Okay, sounds pretty good so far. But likely the only thing most people will remember about their group disability plan is — that they have 60% coverage for a disability. Do they really have 60% coverage, though? Not even close. In this example, they potentially have much less than 60% coverage. Here’s why:
- This example plan says it covers “base earnings”. It is very common to see this kind of setup — But what if some of your compensation is based on a bonus? That bonus compensation would not be covered by the plan. And depending on how much of your compensation is bonus-based, this could dramatically reduce what level of income is truly covered.
- Who pays the premium for this group disability coverage? This determines whether the benefits are tax-free or taxable to you. If you pay the premiums out of your “after-tax” earnings, the disability benefits received when on claim will be tax-free. If your employer pays the premium for you, the disability benefits will be taxable. This is how 60% coverage all of a sudden is 35-45%, based on your income level and tax bracket.
- Each of the above points already reduce your net take-home pay when on disability claim, but just imagine if both of them were combined! If you have bonus compensation AND the plan premium is employer-paid, your net coverage in the end could dip below 30%.
…likely the only thing most people will remember about their group disability plan is — that they have 60% coverage for a disability. Do they really have 60% coverage, though? Not even close.
Would you like to live on 60% of what you used to earn?
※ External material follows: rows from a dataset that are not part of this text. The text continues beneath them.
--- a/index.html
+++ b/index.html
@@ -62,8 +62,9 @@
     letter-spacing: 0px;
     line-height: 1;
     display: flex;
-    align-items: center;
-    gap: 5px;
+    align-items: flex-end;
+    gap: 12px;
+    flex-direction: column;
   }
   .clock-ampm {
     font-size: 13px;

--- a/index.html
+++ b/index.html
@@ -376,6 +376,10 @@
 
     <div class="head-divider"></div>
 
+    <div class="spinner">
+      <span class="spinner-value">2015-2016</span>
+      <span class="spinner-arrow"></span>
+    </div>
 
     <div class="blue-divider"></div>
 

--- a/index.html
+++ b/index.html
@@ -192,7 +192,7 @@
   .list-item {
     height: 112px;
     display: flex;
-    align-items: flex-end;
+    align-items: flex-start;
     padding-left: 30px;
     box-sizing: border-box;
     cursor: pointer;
Accepting 60% coverage from the get-go is already a big sacrifice. But once you dig a little deeper and look at your true net take-home pay after taxes, the true coverage gets even worse. Below is a visual representation of this — where you net 43% of your income after taxes.
We believe a group disability plan is a starting point. It’s basically half the coverage you need. Additionally, some of the contractual language in the group plan can be less valuable than what is provided in an individually-owned disability policy. For example, the group plan may only cover you based on not being able to perform the duties of “your occupation” for a 2-year period, and then it’s “any occupation” after that. This allows the insurance company to decide whether they feel you can work in another occupation or position, based on your education and experience. You can avoid this completely with your own disability policy.
Owning a separate disability insurance policy (in addition to your group coverage) can be a great way to enhanced your net take-home pay during a disability — providing a net after-tax income replacement of 80% or even higher!
Our recommendation would be to look very carefully at your existing group disability benefits provided by your employer. Even in the best case scenario, you still might not be comfortable with the level of coverage provided.